Hedge Funds Disdain (Most) Sell-Side Analysts. Here’s Who They Actually Like.

Hedge fund managers share which sell-side firms add the most value – and how – for the All-America Research Team: Hedge Fund Cut.

Illustration by II

Illustration by II

As a former analyst for a major investment bank, a prominent hedge fund manager fondly recalls what he considers the glory days of sell-side research.

In the 1980s, when this hedge fund manager worked on the sell-side, he remembers getting on the phone with a company’s chief financial officer, who would read him the firm’s balance sheet. “I had information people cared about and before the buyside got it,” he says.

In those days, most companies did not provide nearly the volume of detail they now share when they release earnings – and Wall Street analysts were viewed as having the inside scoop on the companies they covered.

Today, this is not necessarily the case. Technology has made information more of a commodity, available to everyone at the same time. New rules enacted in the United States after the dot-com bubble burst at the turn of the millennium have established clear walls between the sell side’s research and investment banking departments. And public companies have been barred from selectively disclosing material information to analysts.

“There has been a decline in the sell side,” the hedge fund manager says. “Both technology and regulatory changes impacted that.”


One executive from a multibillion dollar multistrategy fund opines that “basis sell-side analysis is of less interest to hedge funds these days.”

That’s not to say hedge funds no longer value sell-side research. In fact, they still remain prominent clients of Wall Street research departments, if the latest All-America Research Team survey is any indication. Out of the 3,900 investment professionals who participated in the 2018 ranking of Wall Street’s best equity analysts, just under a third worked at hedge fund firms.

These hedge fund professionals stuck by their favorite research providers, ranking their top four firms in the same order as last year: JPMorgan Chase & Co. topped the AART: Hedge Fund Cut, followed by Morgan Stanley in second place, Bank of America Merrill Lynch in third, and Evercore ISI in fourth.

Although in fourth place overall, Evercore boasted the most first team positions, with 12 analysts and analyst teams chosen by hedge funds as the best in their given sector.

The firms which seemed to lose the most hedge fund favor were UBS, which slipped from fifth place to seventh place, and Deutsche Bank, which plummeted from No. 8 to No. 14.

In general, these research providers are viewed by hedge funds as part of a larger research mosaic – something to supplement, not replace, the work their own analysts do in house. Hedge funds executives interviewed by II said, for instance, that they wouldn’t necessarily act on an analyst’s stock picks.

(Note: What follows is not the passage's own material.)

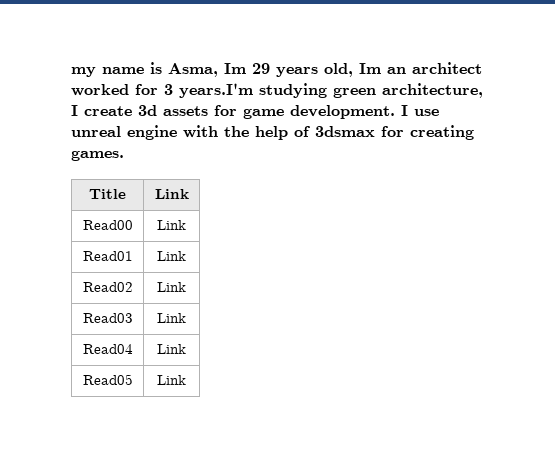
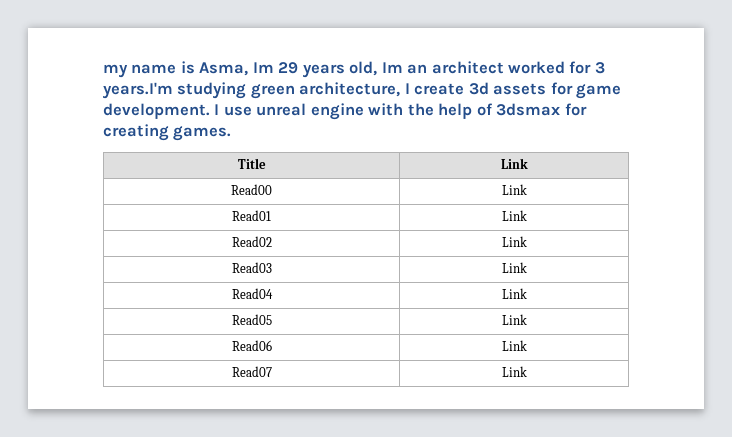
+ Read06 | Link
+ Read07 | Link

“We don’t use them for idea generation,” stresses the portfolio manager of a multi-billion dollar long-short firm. Another hedge fund manager bemoans that fewer analysts do the kind of legwork that used to be valued, such as visiting suppliers and conducting industry surveys.

While hedge fund managers say it is nice to see the target price raised on a stock they already own, such ratings do not impact their decision to buy the stock, hold it, or add to the position. One prominent manager emphasizes it is his analyst’s job to come up with the ideas and listen to earnings calls.

Still, quality sell-side research can be a good starting point for hedge fund analysts. One manager says his method for getting up to speed on a potential new investment includes acquiring as many research reports as he can get his hands on.

“I think the sell-side analysts who understand the specific capital structure of a company in relation to the overall business are of a lot of interest to hedge funds,” adds an executive from a multibillion dollar multistrategy fund. One long-short manager, for instance, says his firm uses sell-side research to help model an investment’s financials.

But where the sell side is perceived to provide the most value to hedge funds is through corporate access – the meetings with corporate executives, field trips to see firm operations, and non-deal roadshows organized by sell-side firms on behalf of buy-side investors.

“We can meet 10 managements in two days,” says one hedge fund manager of sell-side conferences. “This is hard to do otherwise.”

As another hedge fund executive adds, “We tell analysts they are facilitators of corporate access.”

Still, the very best sell-side analysts can also provide new and differentiated insights into the companies and industries they cover.

“A great sell-side analyst uncovers something the rest of the market is missing or what the rest of the market hasn’t seen,” says one executive at a major hedge fund firm.

One manager likes to see analysts who cover, say, 10 companies very well, as opposed to offering a breadth of coverage that spans 50 or so companies. Another hedge fund executive looks for analysts who follow not only his or her list of public companies but also their privately held competitors, to provide a fuller picture of the industry.

In the end, however, most managers say this is what they are paying their own internal analysts to do. Says one portfolio manager at a sizable long-short firm: “With their more concentrated books, hedge funds should know their positions better.”